(Records supplied Opens)
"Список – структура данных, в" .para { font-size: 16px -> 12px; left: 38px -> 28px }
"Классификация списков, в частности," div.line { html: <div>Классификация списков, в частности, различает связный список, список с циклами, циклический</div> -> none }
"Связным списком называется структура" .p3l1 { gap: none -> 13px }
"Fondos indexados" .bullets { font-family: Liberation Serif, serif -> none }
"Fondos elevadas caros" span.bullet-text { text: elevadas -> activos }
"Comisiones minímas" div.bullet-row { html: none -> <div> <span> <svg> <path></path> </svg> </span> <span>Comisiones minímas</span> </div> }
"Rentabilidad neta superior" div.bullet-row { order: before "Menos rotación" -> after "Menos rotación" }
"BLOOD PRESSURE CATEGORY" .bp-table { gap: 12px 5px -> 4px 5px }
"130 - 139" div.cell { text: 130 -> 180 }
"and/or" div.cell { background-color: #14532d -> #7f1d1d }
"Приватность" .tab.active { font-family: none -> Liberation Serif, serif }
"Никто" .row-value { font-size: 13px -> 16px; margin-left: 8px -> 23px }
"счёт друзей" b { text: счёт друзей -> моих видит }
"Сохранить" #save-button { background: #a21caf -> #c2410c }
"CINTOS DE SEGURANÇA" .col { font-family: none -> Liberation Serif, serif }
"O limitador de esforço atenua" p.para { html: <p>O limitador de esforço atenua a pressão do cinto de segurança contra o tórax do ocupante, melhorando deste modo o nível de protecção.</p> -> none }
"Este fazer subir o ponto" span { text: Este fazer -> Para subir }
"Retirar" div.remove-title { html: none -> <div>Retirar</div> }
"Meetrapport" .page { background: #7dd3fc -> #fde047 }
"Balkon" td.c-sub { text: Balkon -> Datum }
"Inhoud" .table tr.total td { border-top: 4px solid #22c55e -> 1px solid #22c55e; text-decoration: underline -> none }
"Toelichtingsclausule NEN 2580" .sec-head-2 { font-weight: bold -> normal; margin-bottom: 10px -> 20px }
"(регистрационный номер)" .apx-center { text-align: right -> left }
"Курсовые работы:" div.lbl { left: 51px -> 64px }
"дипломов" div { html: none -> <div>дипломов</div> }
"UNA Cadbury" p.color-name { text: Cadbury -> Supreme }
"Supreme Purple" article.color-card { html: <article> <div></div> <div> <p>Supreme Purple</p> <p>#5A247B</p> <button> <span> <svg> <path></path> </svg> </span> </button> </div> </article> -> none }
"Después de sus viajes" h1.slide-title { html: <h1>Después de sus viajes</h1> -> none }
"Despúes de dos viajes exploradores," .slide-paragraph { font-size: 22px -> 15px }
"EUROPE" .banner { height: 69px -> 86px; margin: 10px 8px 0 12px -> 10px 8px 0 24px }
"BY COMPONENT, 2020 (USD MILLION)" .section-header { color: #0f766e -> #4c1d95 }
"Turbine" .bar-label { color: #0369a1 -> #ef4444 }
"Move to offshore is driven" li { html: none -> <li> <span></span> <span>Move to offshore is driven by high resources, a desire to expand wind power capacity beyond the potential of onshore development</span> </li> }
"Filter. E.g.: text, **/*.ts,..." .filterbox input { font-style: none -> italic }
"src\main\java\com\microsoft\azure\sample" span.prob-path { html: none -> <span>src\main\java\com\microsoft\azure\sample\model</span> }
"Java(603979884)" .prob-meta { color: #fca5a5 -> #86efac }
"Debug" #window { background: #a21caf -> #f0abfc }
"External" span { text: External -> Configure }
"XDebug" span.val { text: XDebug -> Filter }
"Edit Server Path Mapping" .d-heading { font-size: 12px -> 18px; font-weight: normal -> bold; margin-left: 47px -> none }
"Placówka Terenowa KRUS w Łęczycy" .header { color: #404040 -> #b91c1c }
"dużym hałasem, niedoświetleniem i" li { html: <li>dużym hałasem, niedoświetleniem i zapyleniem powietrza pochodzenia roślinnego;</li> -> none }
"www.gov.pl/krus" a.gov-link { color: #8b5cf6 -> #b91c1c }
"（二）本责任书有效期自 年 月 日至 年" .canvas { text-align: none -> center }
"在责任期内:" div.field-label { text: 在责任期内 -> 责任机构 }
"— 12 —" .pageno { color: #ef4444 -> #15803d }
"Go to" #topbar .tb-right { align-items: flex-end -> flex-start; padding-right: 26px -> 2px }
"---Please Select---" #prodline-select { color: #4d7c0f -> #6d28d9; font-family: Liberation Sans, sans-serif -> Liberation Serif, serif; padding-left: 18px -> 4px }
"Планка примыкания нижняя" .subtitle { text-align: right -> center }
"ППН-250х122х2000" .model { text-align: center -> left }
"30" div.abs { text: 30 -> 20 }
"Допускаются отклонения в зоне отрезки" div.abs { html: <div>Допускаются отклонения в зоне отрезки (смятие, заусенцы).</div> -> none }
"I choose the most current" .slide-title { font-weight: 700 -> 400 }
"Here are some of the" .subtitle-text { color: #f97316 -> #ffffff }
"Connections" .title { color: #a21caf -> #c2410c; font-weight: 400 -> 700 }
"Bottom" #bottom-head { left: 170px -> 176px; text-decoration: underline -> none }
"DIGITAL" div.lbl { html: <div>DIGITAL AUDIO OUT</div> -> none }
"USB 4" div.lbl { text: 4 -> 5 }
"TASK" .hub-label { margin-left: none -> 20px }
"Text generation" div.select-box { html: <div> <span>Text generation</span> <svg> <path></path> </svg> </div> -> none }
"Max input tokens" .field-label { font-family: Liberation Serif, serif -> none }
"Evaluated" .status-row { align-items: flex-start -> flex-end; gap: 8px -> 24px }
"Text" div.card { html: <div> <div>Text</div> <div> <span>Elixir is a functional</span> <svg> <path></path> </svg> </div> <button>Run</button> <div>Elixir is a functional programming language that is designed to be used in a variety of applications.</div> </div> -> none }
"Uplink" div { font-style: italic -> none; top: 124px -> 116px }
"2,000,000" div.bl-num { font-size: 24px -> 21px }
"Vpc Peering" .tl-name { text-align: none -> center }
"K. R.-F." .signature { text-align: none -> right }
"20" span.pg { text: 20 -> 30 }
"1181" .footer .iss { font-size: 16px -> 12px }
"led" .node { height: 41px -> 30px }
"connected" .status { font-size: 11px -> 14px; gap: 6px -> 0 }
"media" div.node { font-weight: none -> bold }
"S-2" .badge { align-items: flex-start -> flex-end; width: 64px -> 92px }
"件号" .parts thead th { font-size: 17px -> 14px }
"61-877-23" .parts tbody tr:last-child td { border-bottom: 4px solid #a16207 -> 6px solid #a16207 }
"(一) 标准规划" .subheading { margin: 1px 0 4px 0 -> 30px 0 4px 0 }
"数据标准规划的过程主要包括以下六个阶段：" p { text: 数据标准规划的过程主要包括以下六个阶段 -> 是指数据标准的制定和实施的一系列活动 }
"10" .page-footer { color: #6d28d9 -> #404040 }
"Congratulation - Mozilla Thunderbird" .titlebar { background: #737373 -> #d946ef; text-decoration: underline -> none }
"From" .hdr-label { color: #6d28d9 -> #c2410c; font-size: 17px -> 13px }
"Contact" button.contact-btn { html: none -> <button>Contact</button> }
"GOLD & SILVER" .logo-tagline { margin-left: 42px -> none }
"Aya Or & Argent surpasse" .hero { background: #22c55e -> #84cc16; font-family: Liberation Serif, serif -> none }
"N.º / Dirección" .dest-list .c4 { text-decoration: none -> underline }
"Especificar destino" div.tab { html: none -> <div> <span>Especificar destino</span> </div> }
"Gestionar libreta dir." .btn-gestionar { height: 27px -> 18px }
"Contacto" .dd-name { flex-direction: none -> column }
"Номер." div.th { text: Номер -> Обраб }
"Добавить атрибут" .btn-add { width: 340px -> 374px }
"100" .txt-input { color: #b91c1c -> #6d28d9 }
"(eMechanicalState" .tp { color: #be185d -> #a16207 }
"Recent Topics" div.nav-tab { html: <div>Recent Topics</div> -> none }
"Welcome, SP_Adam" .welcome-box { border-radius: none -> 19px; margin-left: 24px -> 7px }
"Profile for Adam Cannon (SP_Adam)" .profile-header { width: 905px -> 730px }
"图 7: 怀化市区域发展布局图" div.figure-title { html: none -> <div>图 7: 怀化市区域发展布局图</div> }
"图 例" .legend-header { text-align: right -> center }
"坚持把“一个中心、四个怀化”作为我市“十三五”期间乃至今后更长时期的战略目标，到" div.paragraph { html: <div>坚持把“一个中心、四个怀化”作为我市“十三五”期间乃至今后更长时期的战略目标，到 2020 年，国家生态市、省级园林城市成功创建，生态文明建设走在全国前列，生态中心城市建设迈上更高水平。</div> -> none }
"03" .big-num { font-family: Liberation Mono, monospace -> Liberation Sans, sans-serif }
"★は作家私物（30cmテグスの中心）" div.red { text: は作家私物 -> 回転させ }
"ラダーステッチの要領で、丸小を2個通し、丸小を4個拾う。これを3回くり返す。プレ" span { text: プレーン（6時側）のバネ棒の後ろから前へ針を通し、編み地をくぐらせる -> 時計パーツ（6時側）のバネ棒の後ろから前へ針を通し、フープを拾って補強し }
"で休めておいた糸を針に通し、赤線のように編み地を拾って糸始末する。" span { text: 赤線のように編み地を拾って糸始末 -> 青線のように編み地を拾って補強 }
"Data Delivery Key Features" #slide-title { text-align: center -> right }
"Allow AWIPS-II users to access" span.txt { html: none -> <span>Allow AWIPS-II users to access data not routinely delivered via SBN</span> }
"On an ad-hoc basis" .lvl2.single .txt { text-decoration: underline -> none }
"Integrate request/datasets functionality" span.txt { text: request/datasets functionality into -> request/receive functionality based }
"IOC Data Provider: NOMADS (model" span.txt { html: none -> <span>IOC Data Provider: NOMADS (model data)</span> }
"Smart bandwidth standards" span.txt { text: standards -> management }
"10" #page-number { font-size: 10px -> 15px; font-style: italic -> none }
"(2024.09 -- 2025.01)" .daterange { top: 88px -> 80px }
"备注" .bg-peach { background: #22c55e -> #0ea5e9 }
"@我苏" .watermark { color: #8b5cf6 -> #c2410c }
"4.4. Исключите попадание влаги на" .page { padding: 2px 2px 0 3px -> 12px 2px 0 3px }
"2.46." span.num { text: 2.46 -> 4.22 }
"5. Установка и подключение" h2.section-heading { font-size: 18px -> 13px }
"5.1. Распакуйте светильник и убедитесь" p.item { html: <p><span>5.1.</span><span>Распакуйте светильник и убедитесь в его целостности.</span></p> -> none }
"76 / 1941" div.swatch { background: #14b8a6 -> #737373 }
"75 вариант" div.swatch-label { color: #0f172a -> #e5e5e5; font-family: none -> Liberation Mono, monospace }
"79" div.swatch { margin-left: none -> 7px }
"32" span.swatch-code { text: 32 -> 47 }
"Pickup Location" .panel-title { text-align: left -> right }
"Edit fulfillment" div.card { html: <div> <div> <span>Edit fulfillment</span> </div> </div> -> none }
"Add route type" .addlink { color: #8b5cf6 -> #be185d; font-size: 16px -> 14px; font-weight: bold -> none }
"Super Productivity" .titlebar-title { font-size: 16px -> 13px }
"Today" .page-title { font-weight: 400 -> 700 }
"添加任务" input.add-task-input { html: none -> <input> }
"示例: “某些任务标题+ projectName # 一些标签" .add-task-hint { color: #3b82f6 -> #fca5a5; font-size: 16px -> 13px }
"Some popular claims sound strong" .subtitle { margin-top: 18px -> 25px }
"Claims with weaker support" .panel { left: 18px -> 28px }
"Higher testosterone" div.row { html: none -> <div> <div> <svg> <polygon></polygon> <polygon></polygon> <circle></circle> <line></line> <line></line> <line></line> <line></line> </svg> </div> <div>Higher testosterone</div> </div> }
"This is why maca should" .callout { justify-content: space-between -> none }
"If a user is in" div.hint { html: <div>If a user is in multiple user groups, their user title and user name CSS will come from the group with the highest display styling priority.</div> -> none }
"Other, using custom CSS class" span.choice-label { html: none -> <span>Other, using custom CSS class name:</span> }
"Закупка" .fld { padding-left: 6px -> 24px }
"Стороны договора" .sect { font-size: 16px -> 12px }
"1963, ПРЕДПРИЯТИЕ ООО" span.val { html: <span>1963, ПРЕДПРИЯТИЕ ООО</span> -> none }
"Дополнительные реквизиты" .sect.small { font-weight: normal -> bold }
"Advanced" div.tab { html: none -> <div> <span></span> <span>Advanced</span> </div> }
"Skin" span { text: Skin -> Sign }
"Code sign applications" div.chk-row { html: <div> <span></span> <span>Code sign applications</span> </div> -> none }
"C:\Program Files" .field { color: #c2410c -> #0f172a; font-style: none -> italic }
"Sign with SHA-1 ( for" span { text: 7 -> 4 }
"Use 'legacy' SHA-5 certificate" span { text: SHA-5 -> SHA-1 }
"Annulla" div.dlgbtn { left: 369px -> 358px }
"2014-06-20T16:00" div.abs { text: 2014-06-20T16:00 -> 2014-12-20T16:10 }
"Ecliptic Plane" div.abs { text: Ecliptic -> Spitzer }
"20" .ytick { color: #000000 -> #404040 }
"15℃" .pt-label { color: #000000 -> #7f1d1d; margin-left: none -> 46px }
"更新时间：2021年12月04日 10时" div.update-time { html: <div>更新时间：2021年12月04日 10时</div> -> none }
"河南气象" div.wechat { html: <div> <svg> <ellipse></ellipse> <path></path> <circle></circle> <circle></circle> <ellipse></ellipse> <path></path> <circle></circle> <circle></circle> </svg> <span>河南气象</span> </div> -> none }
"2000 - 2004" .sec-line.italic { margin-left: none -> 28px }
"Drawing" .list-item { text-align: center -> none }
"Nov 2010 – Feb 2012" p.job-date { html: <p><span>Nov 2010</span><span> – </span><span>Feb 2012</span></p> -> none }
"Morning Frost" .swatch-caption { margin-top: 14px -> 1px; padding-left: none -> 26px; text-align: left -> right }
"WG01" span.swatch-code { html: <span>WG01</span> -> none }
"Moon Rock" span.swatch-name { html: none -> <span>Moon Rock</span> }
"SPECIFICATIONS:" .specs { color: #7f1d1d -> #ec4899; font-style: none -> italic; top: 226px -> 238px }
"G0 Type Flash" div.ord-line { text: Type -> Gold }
(Records supplied Closes)
## Exercise aim:
Go through the entries and copy every line with "subtitle".

## Written solution:
"Планка примыкания нижняя" .subtitle { text-align: right -> center }
"Here are some of the" .subtitle-text { color: #f97316 -> #ffffff }
"Some popular claims sound strong" .subtitle { margin-top: 18px -> 25px }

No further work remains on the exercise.